1月11日(現地時間10日)終了時点で、キャブスの大黒柱レブロン・ジェームズは平均27.2得点8.2リバウンド9.0アシスト1.7スティール1,1ブロックと文句なしの個人成績で、ケビン・ラブも平均19.4得点9.6リバウンドと平均ダブルダブルに迫る活躍を見せている。
しかしながら、この2選手を除いた、昨季からチームに残っている選手たちはシューターのカイル・コーバーを除くとケガ、もしくは不振に陥っており、新加入選手も開幕から安定してプレーできているのはドウェイン・ウェイド、ジェイ・クラウダー、ホセ・カルデロンくらい。既存戦力と新加入選手たちがかみ合っているとはいいがたい。
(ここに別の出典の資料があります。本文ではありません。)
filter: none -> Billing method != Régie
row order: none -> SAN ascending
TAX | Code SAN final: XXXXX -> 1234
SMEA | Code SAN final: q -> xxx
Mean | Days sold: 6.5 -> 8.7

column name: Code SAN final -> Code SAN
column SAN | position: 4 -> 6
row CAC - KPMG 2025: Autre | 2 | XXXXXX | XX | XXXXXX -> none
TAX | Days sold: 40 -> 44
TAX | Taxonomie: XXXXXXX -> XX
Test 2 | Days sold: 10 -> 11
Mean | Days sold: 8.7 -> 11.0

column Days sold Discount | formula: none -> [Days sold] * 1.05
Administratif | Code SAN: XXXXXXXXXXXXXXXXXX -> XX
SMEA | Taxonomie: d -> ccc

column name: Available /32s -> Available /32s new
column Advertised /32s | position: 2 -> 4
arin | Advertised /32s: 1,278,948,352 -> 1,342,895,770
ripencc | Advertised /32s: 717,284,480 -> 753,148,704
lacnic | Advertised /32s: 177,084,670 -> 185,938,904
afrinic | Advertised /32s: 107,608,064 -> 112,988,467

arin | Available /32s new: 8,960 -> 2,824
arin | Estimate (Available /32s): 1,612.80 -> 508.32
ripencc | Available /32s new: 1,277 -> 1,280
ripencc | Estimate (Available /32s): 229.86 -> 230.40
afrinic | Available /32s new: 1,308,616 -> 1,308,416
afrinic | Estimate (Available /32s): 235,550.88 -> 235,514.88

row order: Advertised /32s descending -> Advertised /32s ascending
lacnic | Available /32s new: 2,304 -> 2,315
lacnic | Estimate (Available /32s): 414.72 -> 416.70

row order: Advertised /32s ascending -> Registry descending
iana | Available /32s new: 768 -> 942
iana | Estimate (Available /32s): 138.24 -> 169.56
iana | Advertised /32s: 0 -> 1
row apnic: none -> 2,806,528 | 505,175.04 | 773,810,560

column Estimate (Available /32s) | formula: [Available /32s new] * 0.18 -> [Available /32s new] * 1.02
指揮官のタロン・ルーはこの日、チーム練習でフィルムセッションを長めにとるなど“弱点強化”に向けて策を講じた。その弱点とは、ディフェンスである。今季のキャブスはオフェンシブ・レーティング(100回の攻撃機会における平均得点)こそリーグ3位の110.8なのだが、ディフェンシブ・レーティング(100回のディフェンス機会における平均失点)ではリーグワースト2位となる108.8と低迷している。デリック・ローズやアイザイア・トーマスがケガなどもあり本調子ではないとはいえ、この数字は改善する必要があったのである。
1月9日(同8日)のミネソタ・ティンバーウルブズ戦で、キャブスは99-127と惨敗。第1クォーターから18-32と14点のビハインドとなったこともあり、ルーHCは試合中のプレー映像を選手たちへ見せたという。同クォーターのディフェンスも取り上げ、チームとして努力が不足している点を指摘した。
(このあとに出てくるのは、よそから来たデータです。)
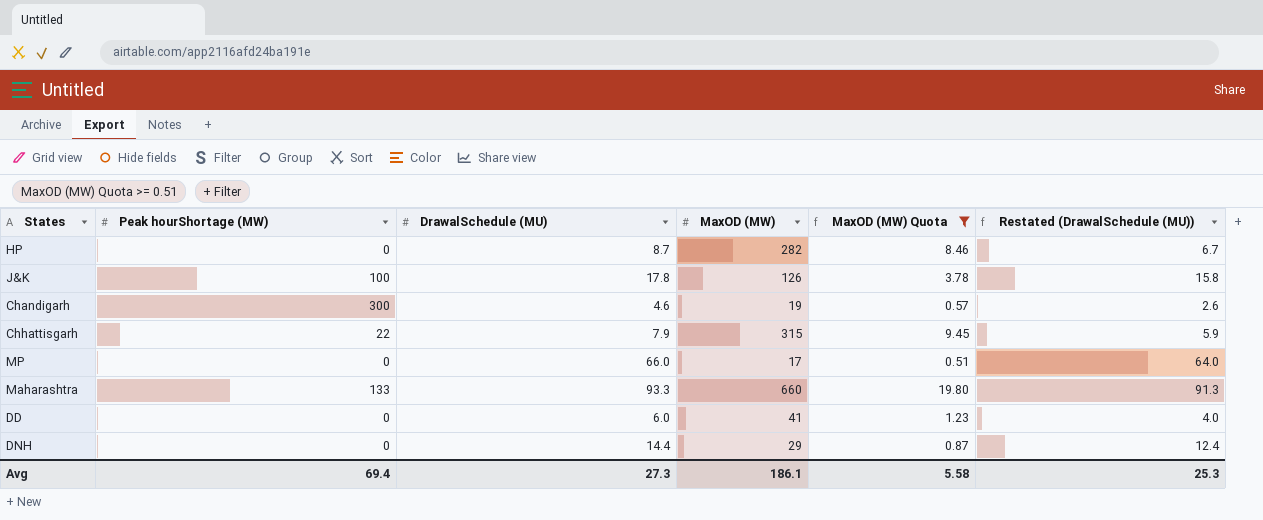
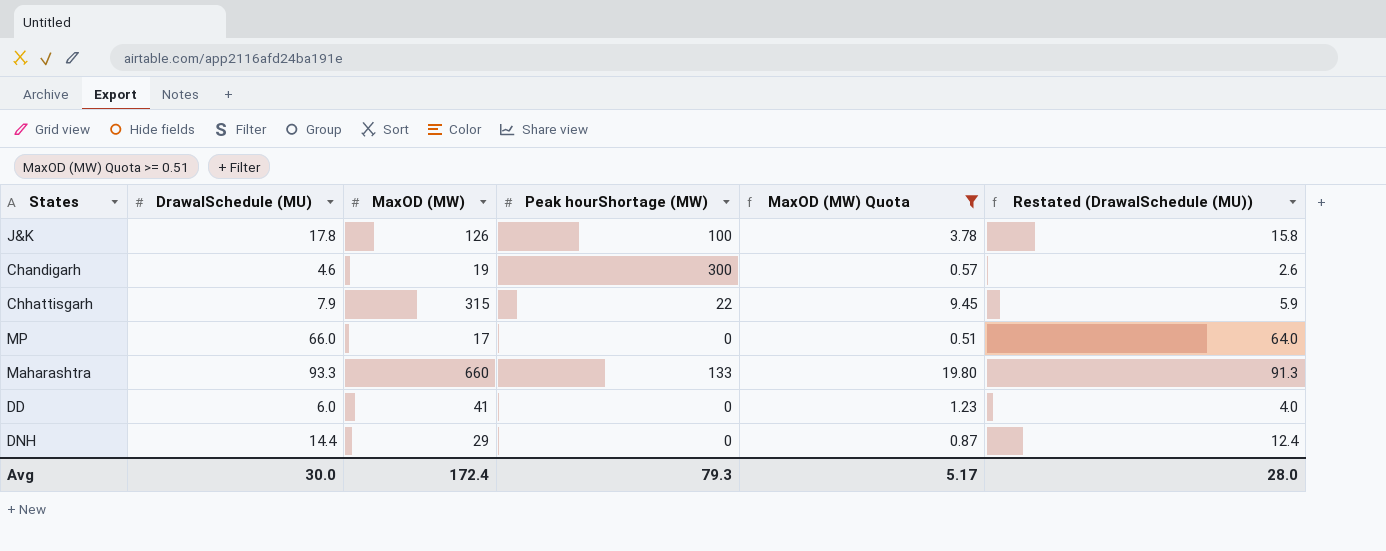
column Peak hourShortage (MW) | position: 2 -> 4
row HP: 0 | 8.7 | 282 | 8.46 | 6.7 -> none
Avg | DrawalSchedule (MU): 27.3 -> 30.0
Avg | MaxOD (MW): 186.1 -> 172.4
Avg | Peak hourShortage (MW): 69.4 -> 79.3
Avg | MaxOD (MW) Quota: 5.58 -> 5.17
Avg | Restated (DrawalSchedule (MU)): 25.3 -> 28.0

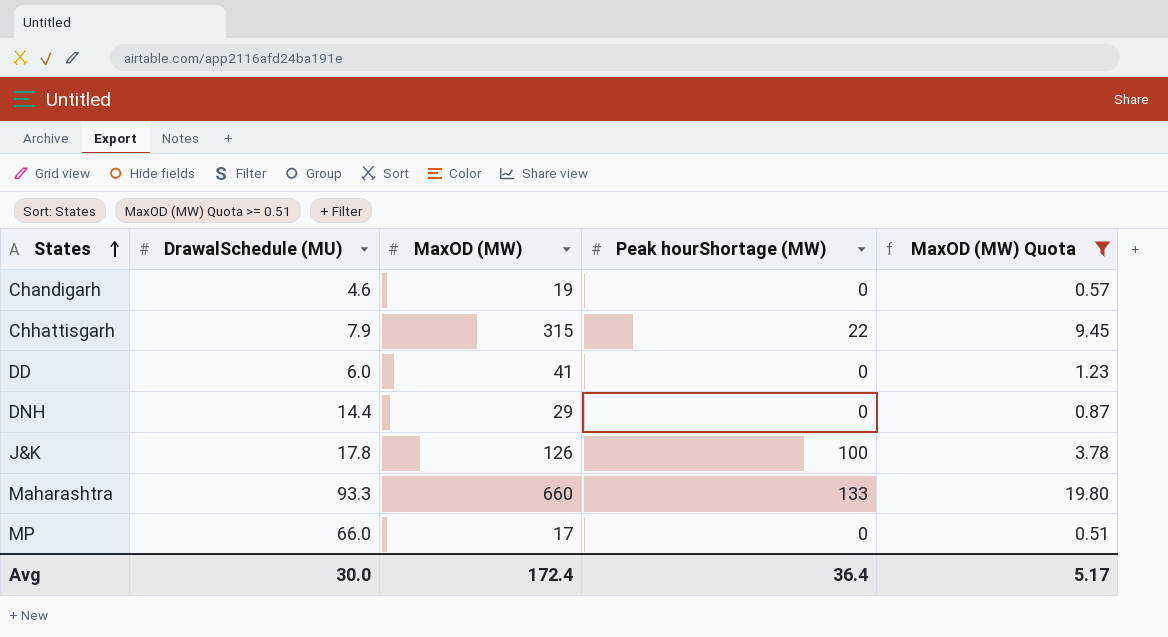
row order: none -> States ascending
column Restated (DrawalSchedule (MU)) | formula: [DrawalSchedule (MU)] - 2 -> none
Chandigarh | Peak hourShortage (MW): 300 -> 0
Avg | Peak hourShortage (MW): 79.3 -> 36.4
「俺たちはもっとハードにプレーしていかなければダメ」と語るのはアイザイア・トーマス。「コートの両エンドでハードにプレーする必要がある。オフェンス面ではもっとボールをプッシュして、ディフェンス面では相手チームへのプレッシャーを強めていくこと、そしてチームとして何がしたいのかを明確にしなければならない」と語る。そして「(ルー)コーチは俺たちに対して、特に何かを言ったわけじゃない。『ひとまずこの映像を見るんだ』と言わんばかりにフィルムを見させられたんだ。『フィルムは嘘をつかない。これこそが現実なんだ。もっとフィジカル面も強化しないと』って思ったよ」と続けた。
過去3季連続でNBAファイナルに進出したキャブスだが、ルーHCは一種の危機感を感じている。「我々は多くの新加入選手がおり、彼らはキャブスのことをまだそれほど理解しきれていない」とルーHC。「ダメな夜もあるのさ、と言って片付けるのは簡単なことだけど、我々は多くの面でもっともっと良くなることができると思う」とラブは言う。
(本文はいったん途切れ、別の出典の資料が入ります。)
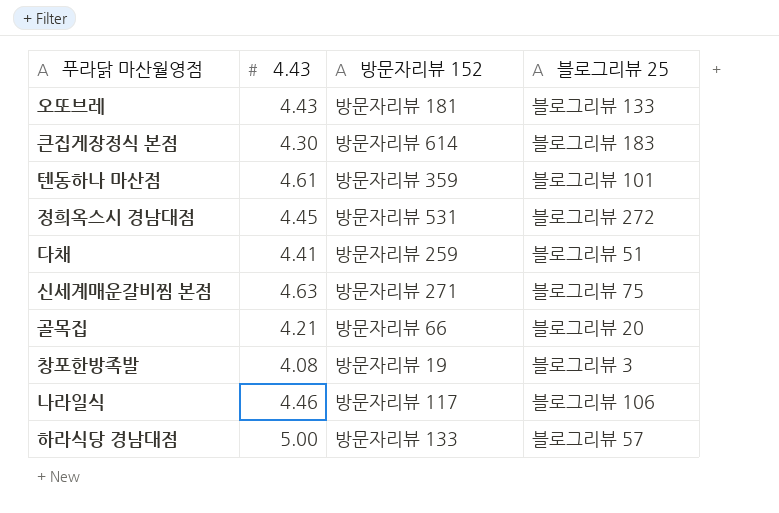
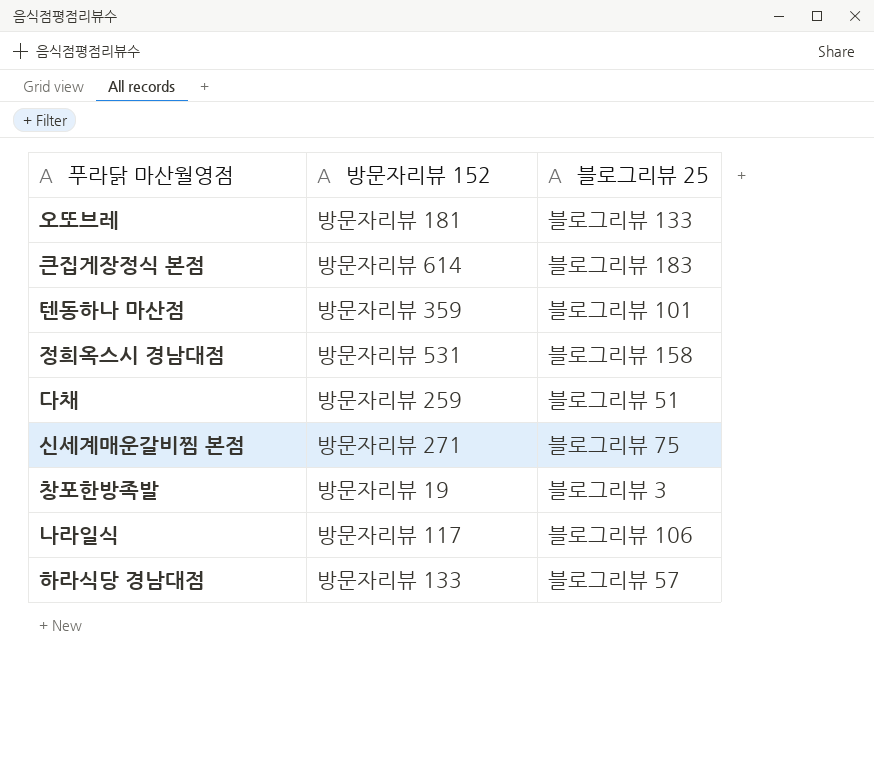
column 4.43 | position: 2 -> none
row 골목집: 4.21 | 방문자리뷰 66 | 블로그리뷰 20 -> none
정희옥스시 경남대점 | 블로그리뷰 25: 블로그리뷰 272 -> 블로그리뷰 158

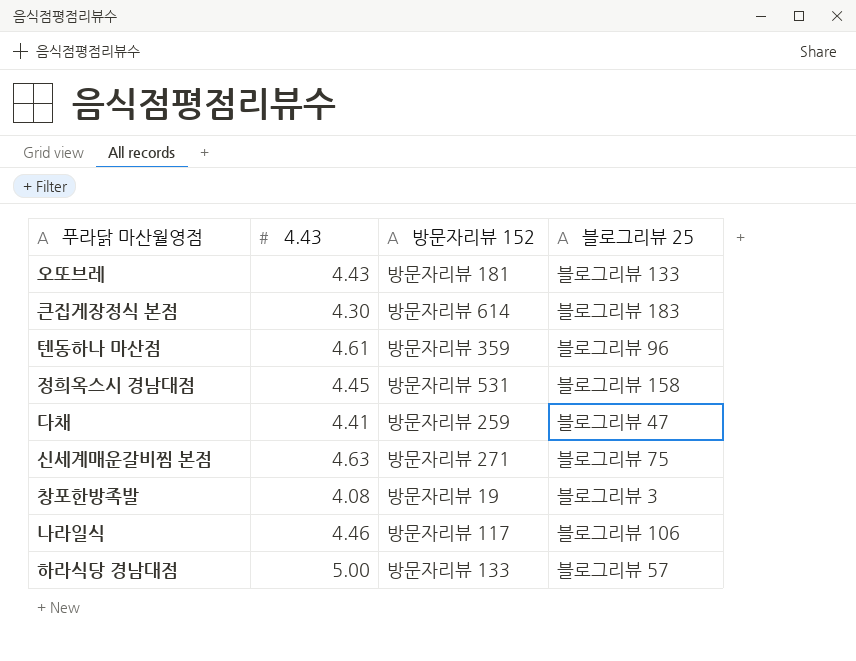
column 4.43 | position: none -> 2
텐동하나 마산점 | 블로그리뷰 25: 블로그리뷰 101 -> 블로그리뷰 96
다채 | 블로그리뷰 25: 블로그리뷰 51 -> 블로그리뷰 47

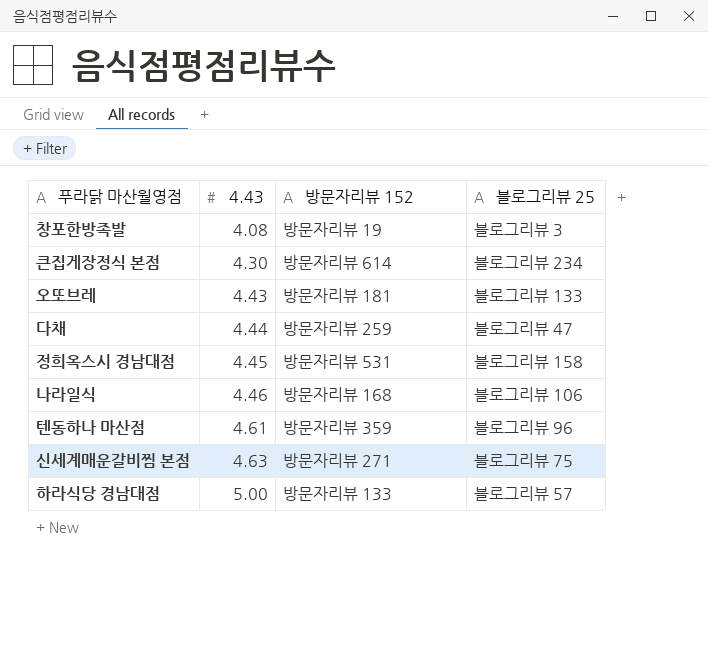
row order: none -> 4.43 ascending
큰집게장정식 본점 | 블로그리뷰 25: 블로그리뷰 183 -> 블로그리뷰 234
다채 | 4.43: 4.41 -> 4.44
나라일식 | 방문자리뷰 152: 방문자리뷰 117 -> 방문자리뷰 168

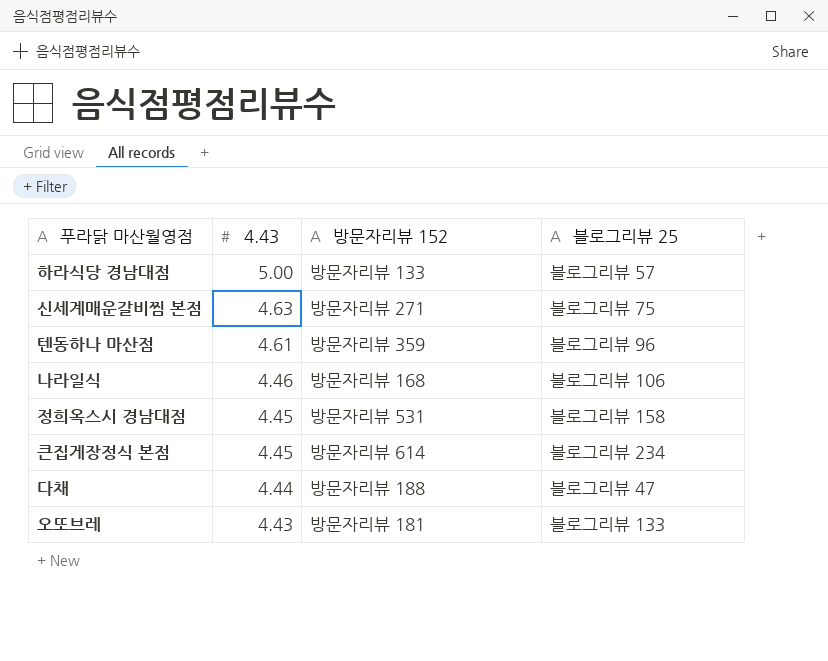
row order: 4.43 ascending -> 4.43 descending
row 창포한방족발: 4.08 | 방문자리뷰 19 | 블로그리뷰 3 -> none
큰집게장정식 본점 | 4.43: 4.30 -> 4.45
다채 | 방문자리뷰 152: 방문자리뷰 259 -> 방문자리뷰 188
来週以降にゴールデンステート・ウォリアーズやオクラホマシティ・サンダー、サンアントニオ・スパーズといったウエストの上位チームと戦うため、この時期にチーム全体を引き締めることは、良い判断だったのではないだろうか。
「私はこのチームに対して、特に心配はしていない。我々はIT(トーマスの愛称)とD-Rose(ローズの愛称)が戦列を離れていて、T-Top(トリスタン・トンプソン)もいなかった中で、イーストの第3シードという好位置にいる。これからオフェンス面でもディフェンス面でもより良くプレーできさえすれば、良くなるはずだ」とルーHCも楽観的だ。
はたして、今後キャブスはギアを上げることができるのか。レブロンにラブ、ウェイドに加えてトーマスやローズなど得点力と実績のある選手が豊富なため、ディフェンス面でよりアグレッシブにプレーできるのであれば、勝率は確実にアップすることができるはず。今後の戦いぶりに注目していきたい。